Armenia - Armenians vote in parliamentary elections at a polling station in Yerevan, 2Apr2017.
Armenia - Armenians vote in parliamentary elections at a polling station in Yerevan, 2Apr2017.

Officials from the Organization for Security and Cooperation in Europe have pressed the Armenian authorities to combat vote buying and abuse of state resources during fresh discussions on the conduct of Armenia’s last parliamentary elections held in April.

Representatives of the OSCE’s election-monitoring arm, the Office for Democratic Institutions and Human Rights (ODIHR), visited Yerevan last week to formally present their final report on the elections won by the ruling Republican Party of Armenia (HHK).

The report released in July says the authorities largely respected “fundamental freedoms” during the “well-administered” vote. But it also cites “credible information about vote-buying, and pressure on civil servants and employees of private companies.”

The report also contains a set of policy recommendations. It says, among other things, that the authorities should “publicly discourage” vote buying or selling and ensure that Armenians are not forced to “vote in a particular way.”

In a weekend statement, the ODIHR said its representatives “explored” the report’s findings and recommendations at their meetings with government officials, lawmakers, leaders of major Armenian parties and civil society members. It said they also “proposed concrete steps that can be taken by various stakeholders to address the recommendations.”

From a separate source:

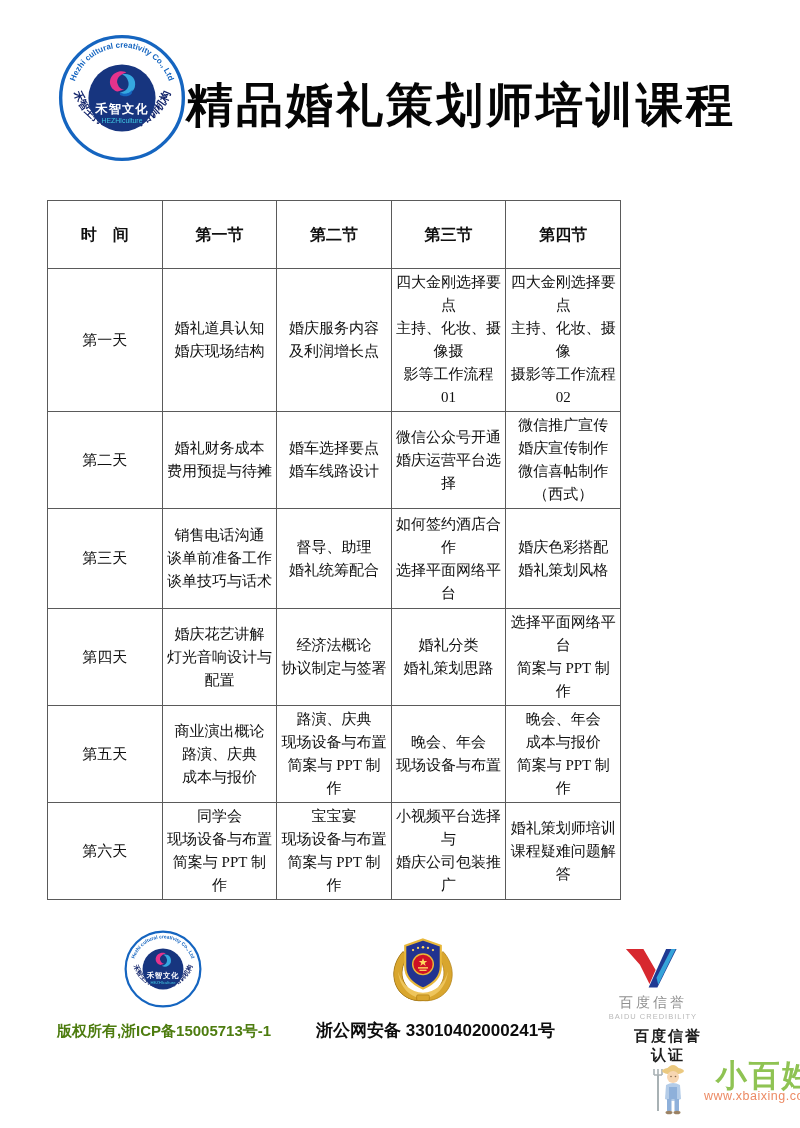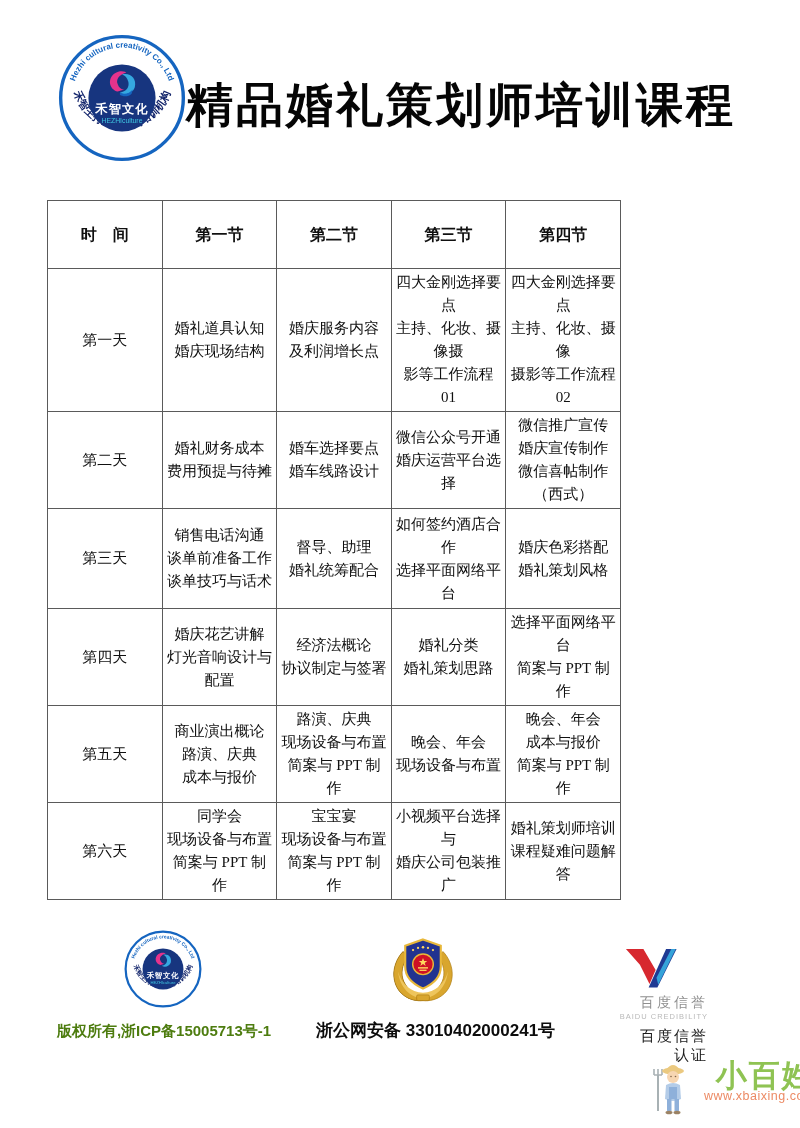"百度信誉" .baidu-block { text-align: right -> center }
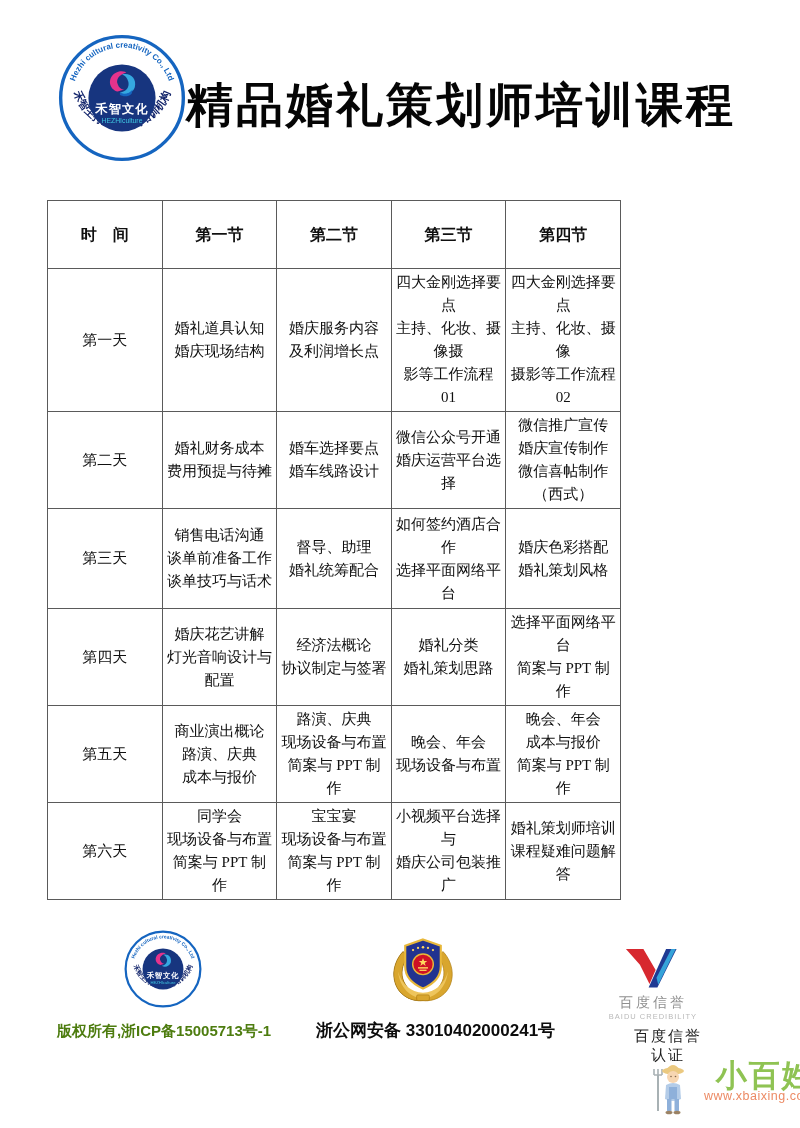"百度信誉认证" .baidu-cert { font-weight: normal -> bold }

“The ODIHR team drew attention to priority recommendations aimed at addressing persisting issues of vote-buying and abuse of state resources with a view to strengthening public confidence in the electoral process,” added the statement.

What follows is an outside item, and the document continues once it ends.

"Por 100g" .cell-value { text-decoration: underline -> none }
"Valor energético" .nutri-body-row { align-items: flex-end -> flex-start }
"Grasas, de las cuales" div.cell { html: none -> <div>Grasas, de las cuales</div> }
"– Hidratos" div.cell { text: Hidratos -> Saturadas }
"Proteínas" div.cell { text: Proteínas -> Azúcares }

“ODIHR stands ready to offer its support in implementing the recommendations, including through a review of amendments to electoral legislation, advice on good practices and matters of technical implementation,” it quoted Alexander Shlyk, head of the ODIHR Elections Department, as saying.

Throughout the parliamentary race the HHK was accused by its political opponents and independent media of handing out vote bribes and pressurizing schoolteachers, civil servants and other public sector employees to vote for it. Armenian opposition parties say that those illegal practices were decisive in the HHK’s election victory.

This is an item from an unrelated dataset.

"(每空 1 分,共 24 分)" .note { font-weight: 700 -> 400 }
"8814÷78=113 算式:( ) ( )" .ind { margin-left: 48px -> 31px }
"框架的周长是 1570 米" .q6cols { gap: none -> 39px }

The party headed by President Serzh Sarkisian denies having systematically resorted to them. It insists that the vote was largely democratic.

The European Union and the United States endorsed the findings of nearly 440 European election observers that were mostly deployed by the Warsaw-based ODIHR. At the same time they cautiously praised the authorities’ overall handling of the April 2 polls. The EU’s foreign policy chief, Federica Mogherini, said through a spokesperson on April 4 that the official vote results “reflect the overall will of the Armenian people.”

The OSCE-led mission did not report significant instances of multiple voting, one of the most serious forms of fraud that marred previous Armenian elections. The authorities in Yerevan enacted last year a set of opposition-backed legal amendments designed to prevent such violations.

That led to the introduction of electronic voter authentication devices in all polling stations across the country. The authorities also installed web cameras to broadcast online voting and ballot counting in the vast majority of those stations. The EU allocated over $7 million for the purchase of that equipment.